Input material »
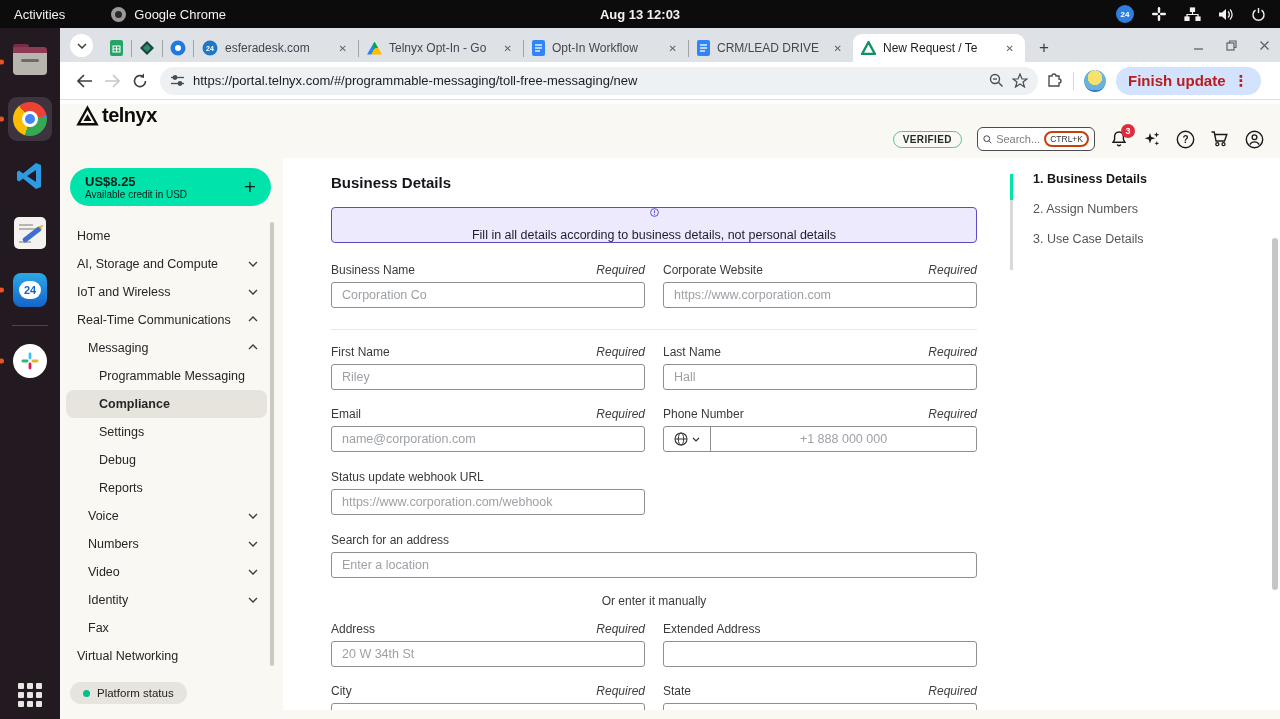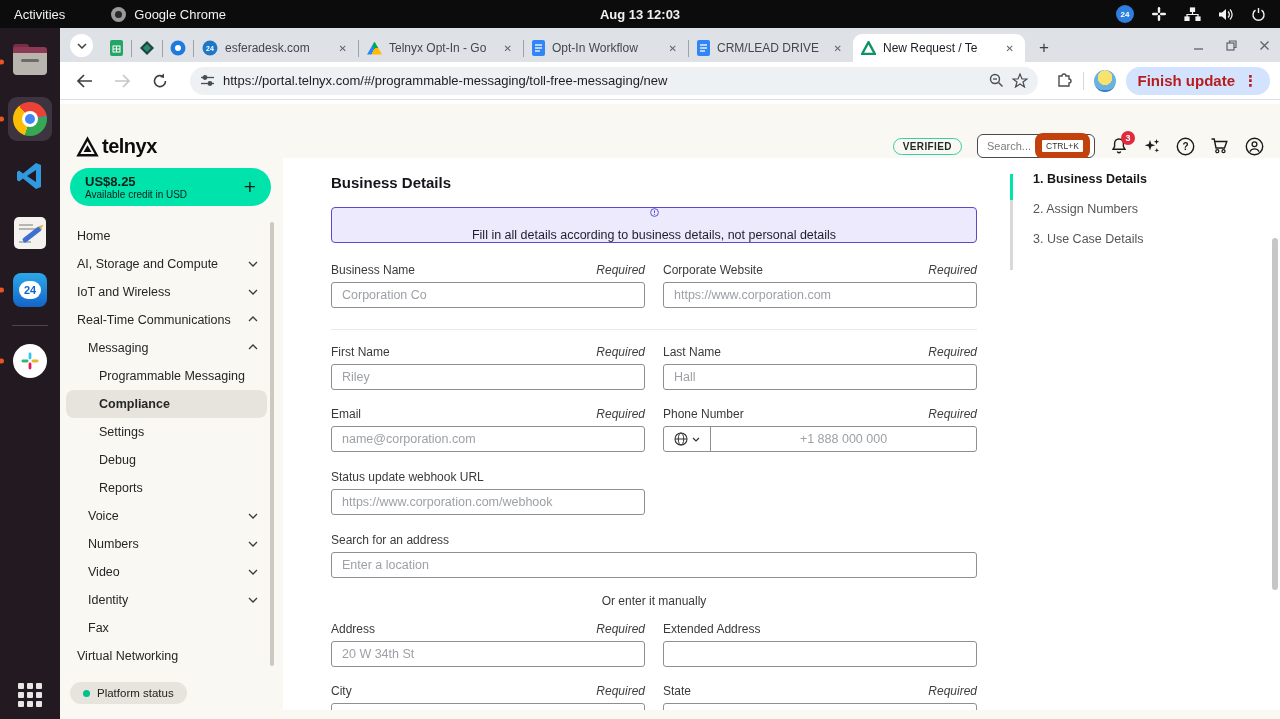--- a/index.html
+++ b/index.html
@@ -62,46 +62,46 @@
   .tabs { display:flex; height:28px; }
   .tab { width:164px; height:28px; display:flex; align-items:center; padding:0 8px; gap:7px;
          color:#44484d; font-size:12px; position:relative; }
   .tab.active { background:#fff; border-radius:9px 9px 0 0; width:172px; color:#1c1e21; }
   .tab .t-title { flex:1; white-space:nowrap; overflow:hidden; }
   .tab .t-close { font-size:10px; color:#5f6368; padding:1px 3px; }
   .newtab-btn { width:26px; height:26px; display:flex; align-items:center; justify-content:center;
                 font-size:17px; color:#3c4043; margin:0 0 1px 6px; }
   .winctl { position:absolute; right:10px; top:0; height:34px; display:flex; align-items:center; gap:22px; color:#5f6368; }
 
-  .toolbar { height:38px; background:#fff; display:flex; align-items:center; padding:0 10px; gap:10px;
+  .toolbar { height:38px; background:#fff; display:flex; align-items:center; padding:0 10px; gap:0;
              border-bottom:1px solid #dcdfe3; }
   .nav-ic { width:28px; height:28px; display:flex; align-items:center; justify-content:center; }
   .urlbar { flex:1; max-width:878px; height:28px; background:#eef1f4; border-radius:14px; margin-left:6px;
             display:flex; align-items:center; padding:0 10px; gap:8px; }
   .urltext { flex:1; font-size:13px; color:#202124; white-space:nowrap; overflow:hidden; }
   .toolbar .after-url { display:flex; align-items:center; gap:10px; margin-left:8px; }
   .tb-sep { width:1px; height:18px; background:#d4d7da; }
   .avatar { width:22px; height:22px; border-radius:50%;
             background:radial-gradient(circle at 50% 35%,#f7e26b 0 40%,#69b1e0 41% 70%,#2e7fc0 71% 100%); }
   .finish-pill { height:28px; background:#d3e3fd; color:#b91c1c; border-radius:14px; display:flex;
                  align-items:center; gap:8px; padding:0 12px; font-size:15px; font-weight:600; }
   .finish-pill .dots { letter-spacing:0; font-weight:700; }
 
   
   .app { position:absolute; top:76px; left:0; width:1220px; height:615px; background:#faf8f2; }
-  .app-header { height:54px; display:flex; align-items:flex-end; padding:0 16px; }
+  .app-header { height:54px; display:flex; align-items:flex-start; padding:0 16px;flex-direction:column; }
   .logo { display:flex; align-items:center; gap:3px; }
   .logo b { font-size:20px; letter-spacing:-0.5px; color:#0d0d0d; font-weight:700; }
   .hdr-right { margin-left:auto; display:flex; align-items:center; gap:15px; }
   .verified { border:1.5px solid #35d0a5; border-radius:11px; padding:2px 9px; font-size:10px;
               font-weight:700; letter-spacing:0.4px; color:#1d2b27; }
   .hdr-search { width:118px; height:24px; background:#fff; border:1px solid #4a4a4a; border-radius:6px;
                 display:flex; align-items:center; gap:4px; padding:0 5px; }
   .hdr-search .ph { font-size:11px; color:#7c7c7c; flex:1; }
-  .kbd { border:7px solid #c2410c; border-radius:8px; font-size:8.5px; padding:1px 4px; color:#333; white-space:nowrap; }
+  .kbd { border:2px solid #c2410c; border-radius:8px; font-size:8.5px; padding:1px 4px; color:#333; white-space:nowrap; }
   .bell-wrap { position:relative; }
   .badge { position:absolute; top:-6px; right:-7px; width:14px; height:14px; background:#e02b3f; color:#fff;
            border-radius:50%; font-size:9px; font-weight:700; display:flex; align-items:center; justify-content:center; }
 
   .app-body { position:relative; height:561px; display:flex; }
   .sidebar { width:223px; position:relative; flex-shrink:0; }
   .credit-pill { margin:10px 12px 16px 10px; height:38px; background:#00e3aa; border-radius:20px;
                  display:flex; align-items:center; padding:0 15px; color:#0b1f1a; }
   .credit-pill .amt { font-size:13px; font-weight:700; }
   .credit-pill .sub { font-size:10px; }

Task » Could you find every line in the records above that has the string "weight" and copy it?

Written answer »
                  align-items:center; gap:8px; padding:0 12px; font-size:15px; font-weight:600; }
   .finish-pill .dots { letter-spacing:0; font-weight:700; }
   .logo b { font-size:20px; letter-spacing:-0.5px; color:#0d0d0d; font-weight:700; }
               font-weight:700; letter-spacing:0.4px; color:#1d2b27; }
            border-radius:50%; font-size:9px; font-weight:700; display:flex; align-items:center; justify-content:center; }
   .credit-pill .amt { font-size:13px; font-weight:700; }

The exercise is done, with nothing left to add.